[Material for this task — start]
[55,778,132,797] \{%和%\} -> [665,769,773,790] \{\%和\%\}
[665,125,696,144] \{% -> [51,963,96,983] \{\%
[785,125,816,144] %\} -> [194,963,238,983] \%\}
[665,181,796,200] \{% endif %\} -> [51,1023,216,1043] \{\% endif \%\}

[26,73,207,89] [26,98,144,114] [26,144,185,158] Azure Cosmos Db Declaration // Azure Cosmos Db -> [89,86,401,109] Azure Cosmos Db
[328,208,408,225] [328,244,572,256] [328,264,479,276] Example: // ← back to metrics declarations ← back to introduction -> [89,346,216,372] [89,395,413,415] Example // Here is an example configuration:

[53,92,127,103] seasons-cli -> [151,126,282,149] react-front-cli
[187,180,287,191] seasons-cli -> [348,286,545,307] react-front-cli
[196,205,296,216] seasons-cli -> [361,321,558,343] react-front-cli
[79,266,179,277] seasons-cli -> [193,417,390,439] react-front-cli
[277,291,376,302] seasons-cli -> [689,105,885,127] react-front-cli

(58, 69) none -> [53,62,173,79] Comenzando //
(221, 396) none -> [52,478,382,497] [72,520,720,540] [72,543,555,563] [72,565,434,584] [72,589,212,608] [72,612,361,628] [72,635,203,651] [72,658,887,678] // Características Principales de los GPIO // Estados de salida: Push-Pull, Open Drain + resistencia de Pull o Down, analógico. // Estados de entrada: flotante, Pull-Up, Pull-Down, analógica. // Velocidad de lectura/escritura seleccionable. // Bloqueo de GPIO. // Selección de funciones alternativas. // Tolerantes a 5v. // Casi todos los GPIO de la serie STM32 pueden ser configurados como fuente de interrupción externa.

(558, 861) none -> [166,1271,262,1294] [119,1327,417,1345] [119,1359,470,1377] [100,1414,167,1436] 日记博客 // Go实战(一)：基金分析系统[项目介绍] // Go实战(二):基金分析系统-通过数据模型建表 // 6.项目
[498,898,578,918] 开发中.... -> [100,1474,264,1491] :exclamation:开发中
[Material for this task — finish]
Exercise objective:
The entries above hold a line with "[53,92,127,103] seasons-cli ->" and a later line with "(558, 861) none". Write out exactly those lines and all lines between, nothing more.

Completed task:
[53,92,127,103] seasons-cli -> [151,126,282,149] react-front-cli
[187,180,287,191] seasons-cli -> [348,286,545,307] react-front-cli
[196,205,296,216] seasons-cli -> [361,321,558,343] react-front-cli
[79,266,179,277] seasons-cli -> [193,417,390,439] react-front-cli
[277,291,376,302] seasons-cli -> [689,105,885,127] react-front-cli

(58, 69) none -> [53,62,173,79] Comenzando //
(221, 396) none -> [52,478,382,497] [72,520,720,540] [72,543,555,563] [72,565,434,584] [72,589,212,608] [72,612,361,628] [72,635,203,651] [72,658,887,678] // Características Principales de los GPIO // Estados de salida: Push-Pull, Open Drain + resistencia de Pull o Down, analógico. // Estados de entrada: flotante, Pull-Up, Pull-Down, analógica. // Velocidad de lectura/escritura seleccionable. // Bloqueo de GPIO. // Selección de funciones alternativas. // Tolerantes a 5v. // Casi todos los GPIO de la serie STM32 pueden ser configurados como fuente de interrupción externa.

(558, 861) none -> [166,1271,262,1294] [119,1327,417,1345] [119,1359,470,1377] [100,1414,167,1436] 日记博客 // Go实战(一)：基金分析系统[项目介绍] // Go实战(二):基金分析系统-通过数据模型建表 // 6.项目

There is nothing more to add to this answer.